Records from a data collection

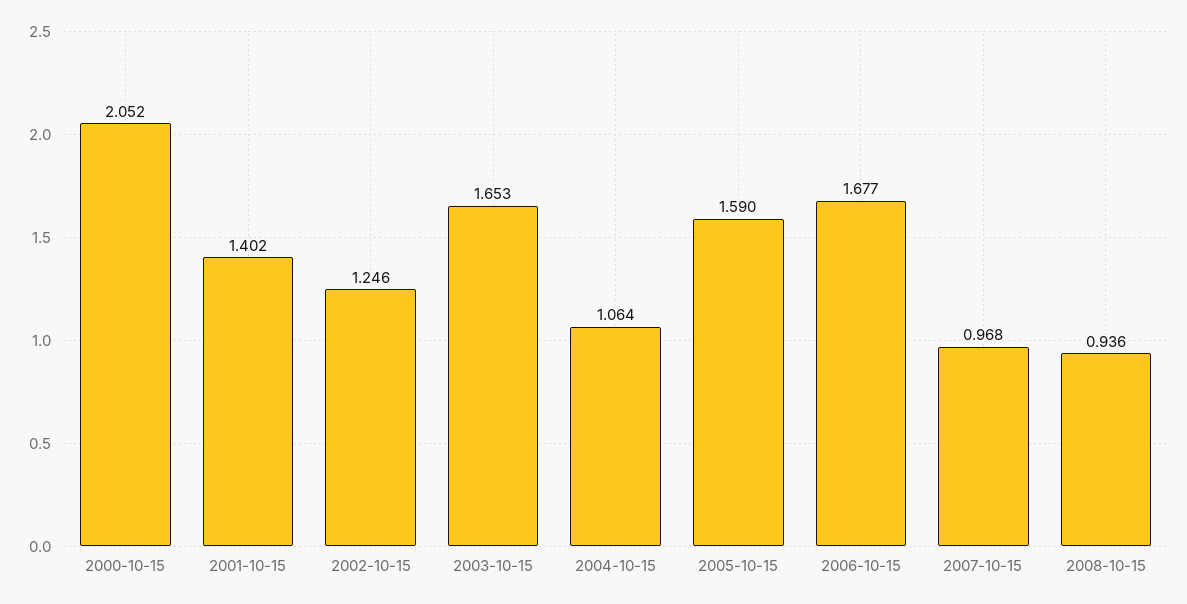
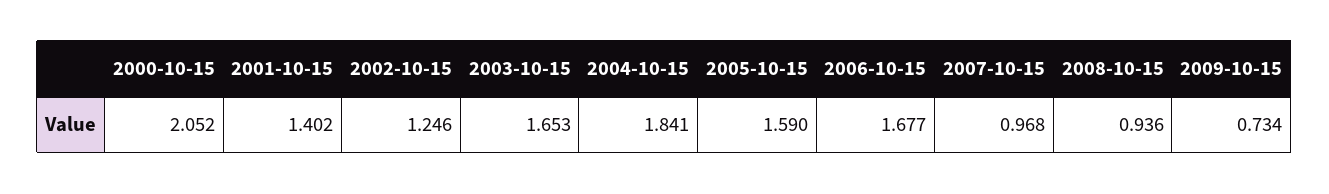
2004-10-15: 1.064 -> 1.841
2009-10-15: none -> 0.734

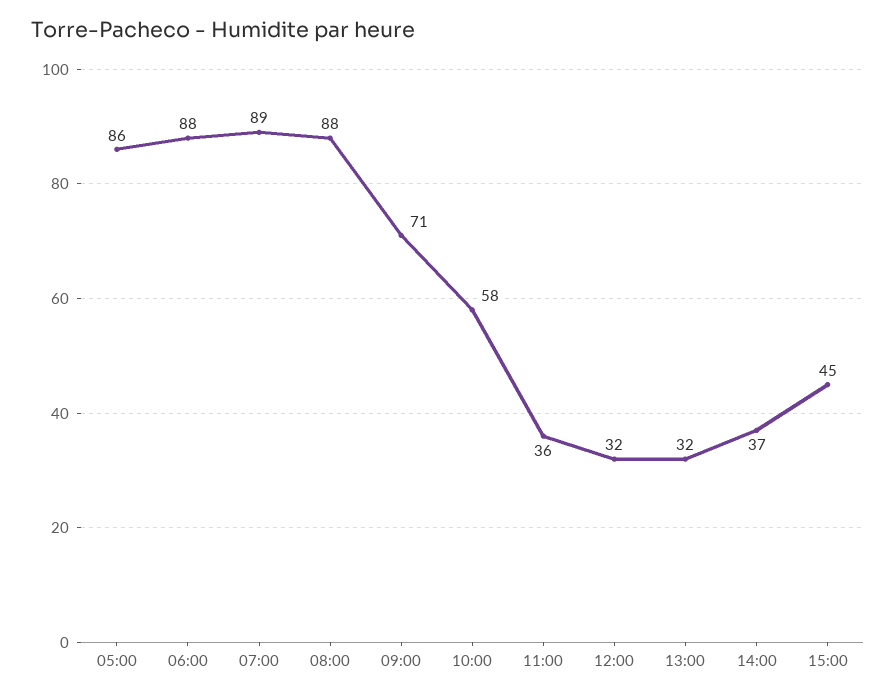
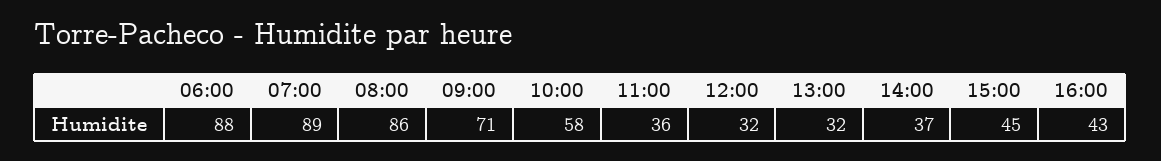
05:00: 86 -> none
08:00: 88 -> 86
16:00: none -> 43

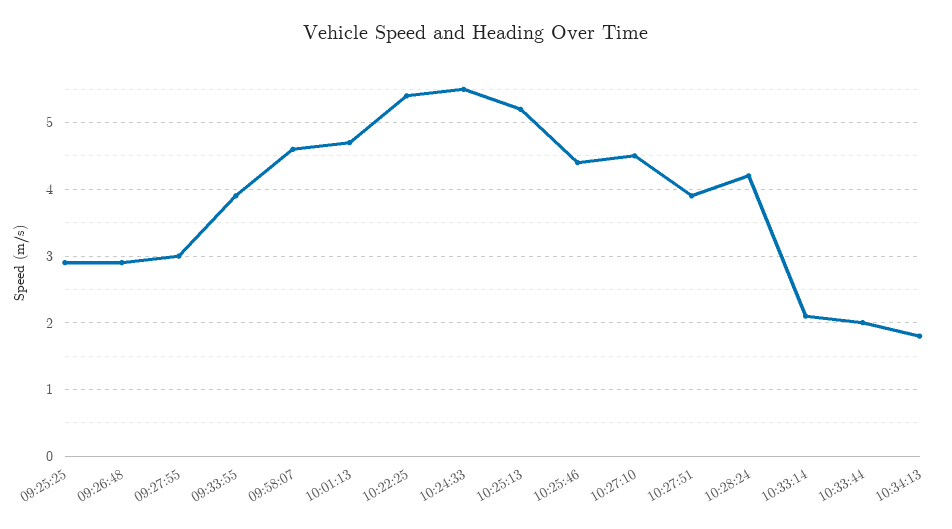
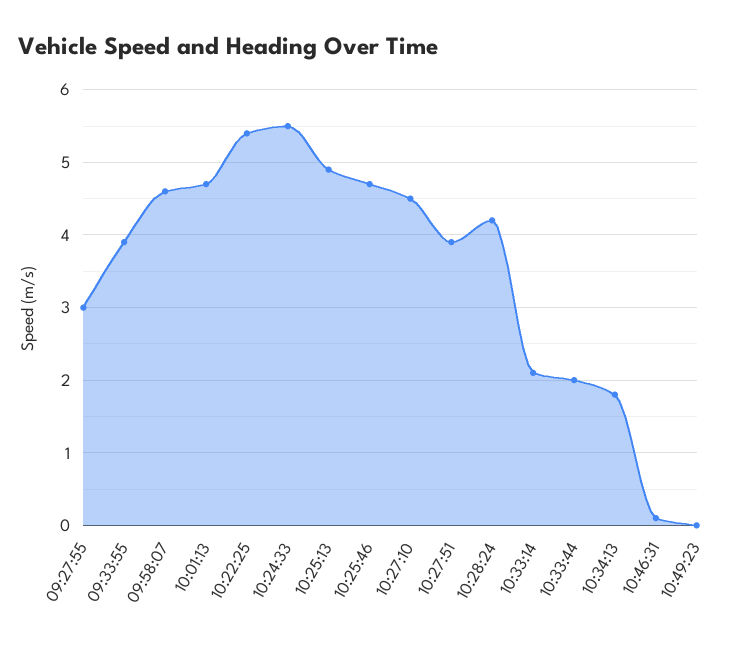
09:25:25: 2.9 -> none
09:26:48: 2.9 -> none
10:25:13: 5.2 -> 4.9
10:25:46: 4.4 -> 4.7
10:46:31: none -> 0.1
10:49:23: none -> 0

* WHAT TO DO
Count how many lines above contain the word "none". Reply with the number alone.

* ANSWER TO THIS TASK
7